* _Activity_
Once you find the line with "2500 | Tasks/Turn: 3.01 -> 3.02" in the data below, transcribe exactly each line from there to the line with "row 3700: none -> 11,165 | 3.02", inclusive, and nothing else. Drop the pictures.

* _Source material_

-- Opening Marker --

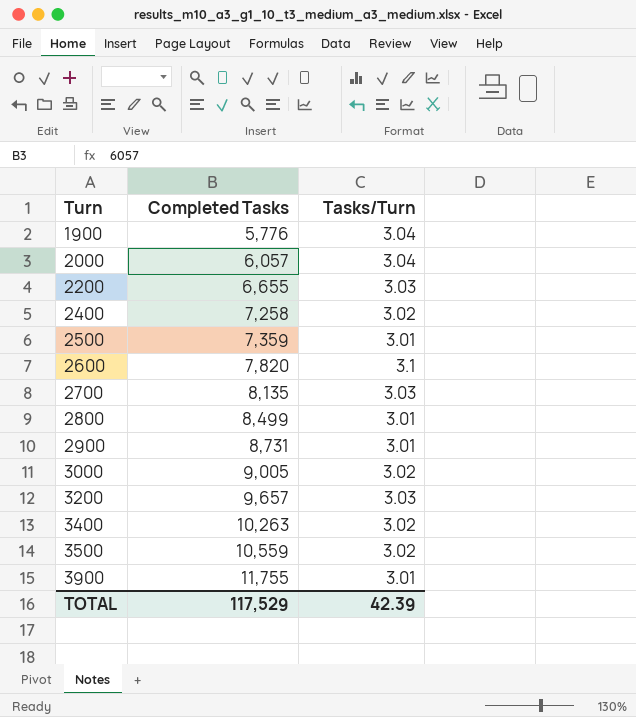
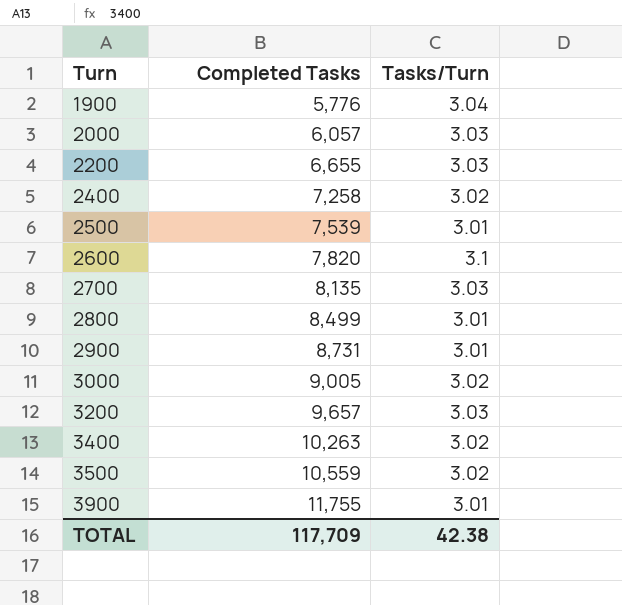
2000 | Tasks/Turn: 3.04 -> 3.03
2500 | Completed Tasks: 7,359 -> 7,539
TOTAL | Completed Tasks: 117,529 -> 117,709
TOTAL | Tasks/Turn: 42.39 -> 42.38

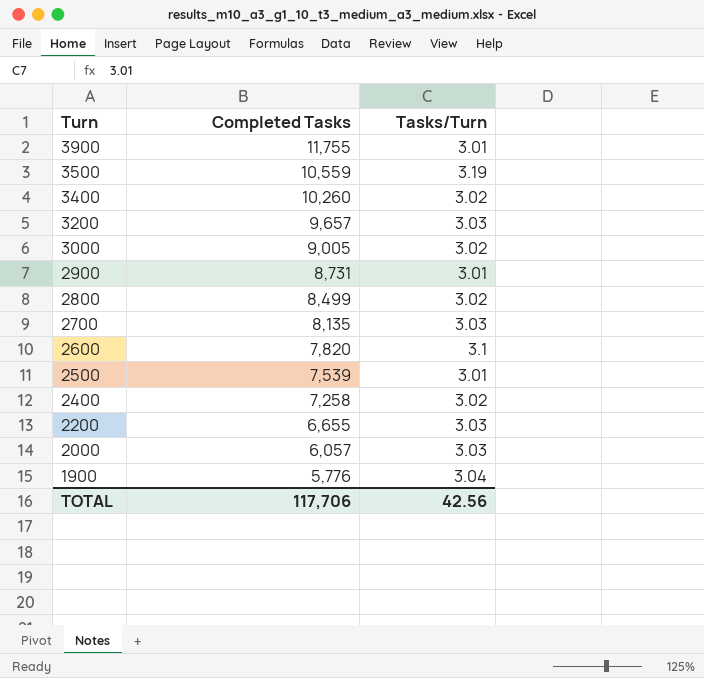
row order: Turn ascending -> Turn descending
3500 | Tasks/Turn: 3.02 -> 3.19
3400 | Completed Tasks: 10,263 -> 10,260
2800 | Tasks/Turn: 3.01 -> 3.02
TOTAL | Completed Tasks: 117,709 -> 117,706
TOTAL | Tasks/Turn: 42.38 -> 42.56

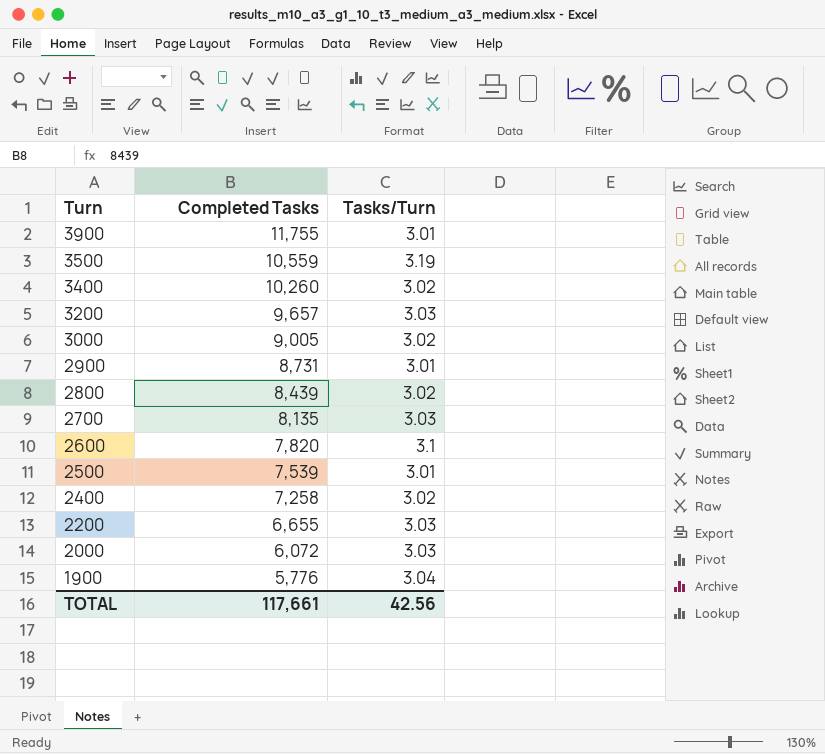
2800 | Completed Tasks: 8,499 -> 8,439
2000 | Completed Tasks: 6,057 -> 6,072
TOTAL | Completed Tasks: 117,706 -> 117,661

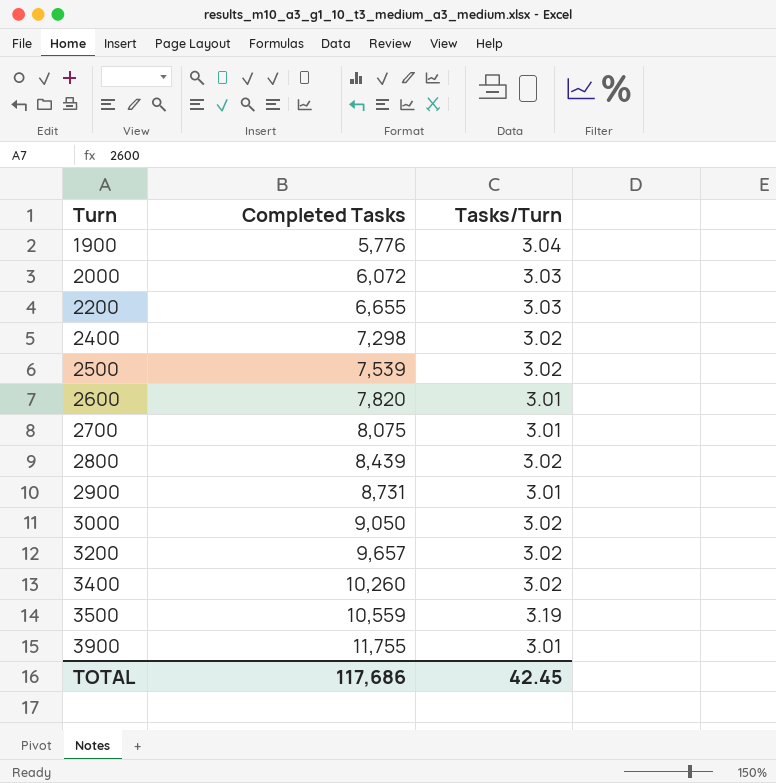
row order: Turn descending -> Turn ascending
2400 | Completed Tasks: 7,258 -> 7,298
2500 | Tasks/Turn: 3.01 -> 3.02
2600 | Tasks/Turn: 3.1 -> 3.01
2700 | Completed Tasks: 8,135 -> 8,075
2700 | Tasks/Turn: 3.03 -> 3.01
3000 | Completed Tasks: 9,005 -> 9,050
3200 | Tasks/Turn: 3.03 -> 3.02
TOTAL | Completed Tasks: 117,661 -> 117,686
TOTAL | Tasks/Turn: 42.56 -> 42.45

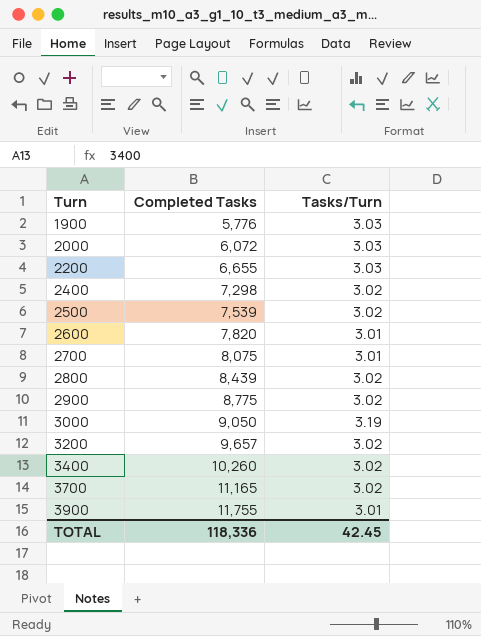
row 3500: 10,559 | 3.19 -> none
1900 | Tasks/Turn: 3.04 -> 3.03
2900 | Completed Tasks: 8,731 -> 8,775
2900 | Tasks/Turn: 3.01 -> 3.02
3000 | Tasks/Turn: 3.02 -> 3.19
row 3700: none -> 11,165 | 3.02
TOTAL | Completed Tasks: 117,686 -> 118,336

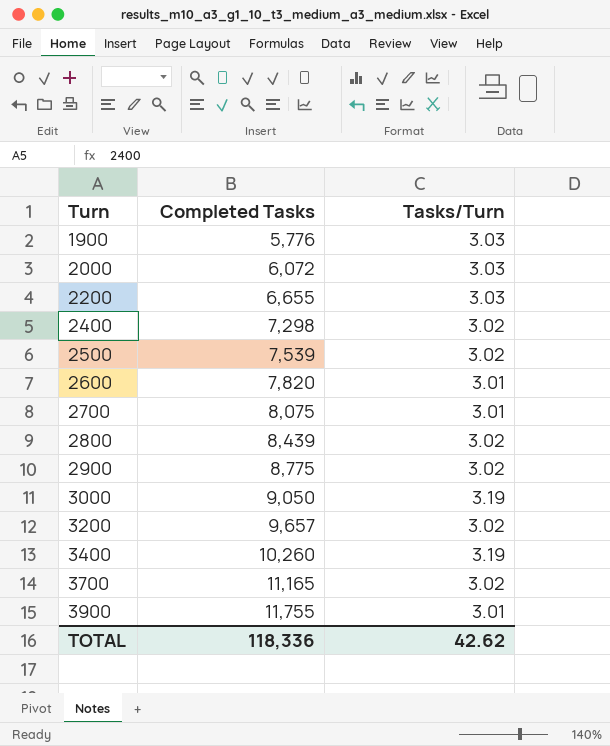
3400 | Tasks/Turn: 3.02 -> 3.19
TOTAL | Tasks/Turn: 42.45 -> 42.62

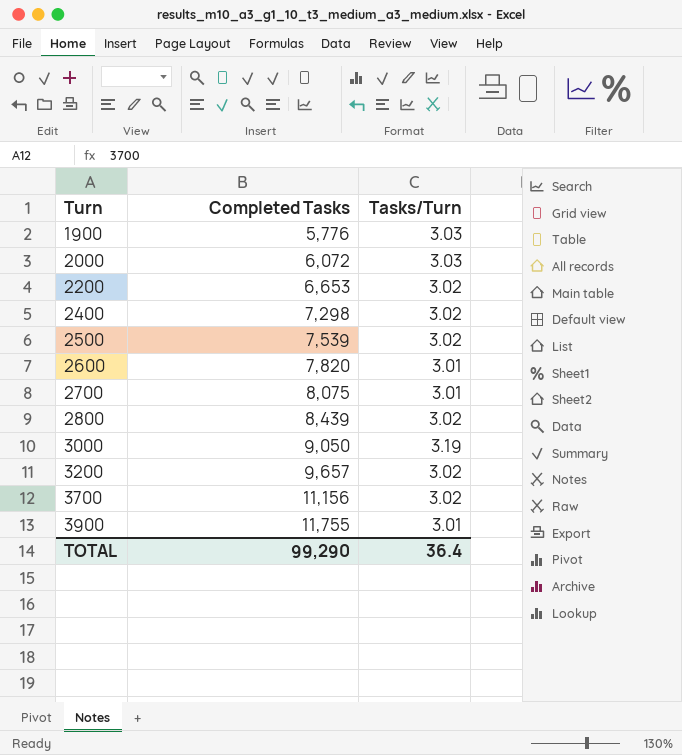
row 2900: 8,775 | 3.02 -> none
row 3400: 10,260 | 3.19 -> none
2200 | Completed Tasks: 6,655 -> 6,653
2200 | Tasks/Turn: 3.03 -> 3.02
3700 | Completed Tasks: 11,165 -> 11,156
TOTAL | Completed Tasks: 118,336 -> 99,290
TOTAL | Tasks/Turn: 42.62 -> 36.4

-- Closing Marker --

* _Reply to the exercise_
2500 | Tasks/Turn: 3.01 -> 3.02
2600 | Tasks/Turn: 3.1 -> 3.01
2700 | Completed Tasks: 8,135 -> 8,075
2700 | Tasks/Turn: 3.03 -> 3.01
3000 | Completed Tasks: 9,005 -> 9,050
3200 | Tasks/Turn: 3.03 -> 3.02
TOTAL | Completed Tasks: 117,661 -> 117,686
TOTAL | Tasks/Turn: 42.56 -> 42.45

row 3500: 10,559 | 3.19 -> none
1900 | Tasks/Turn: 3.04 -> 3.03
2900 | Completed Tasks: 8,731 -> 8,775
2900 | Tasks/Turn: 3.01 -> 3.02
3000 | Tasks/Turn: 3.02 -> 3.19
row 3700: none -> 11,165 | 3.02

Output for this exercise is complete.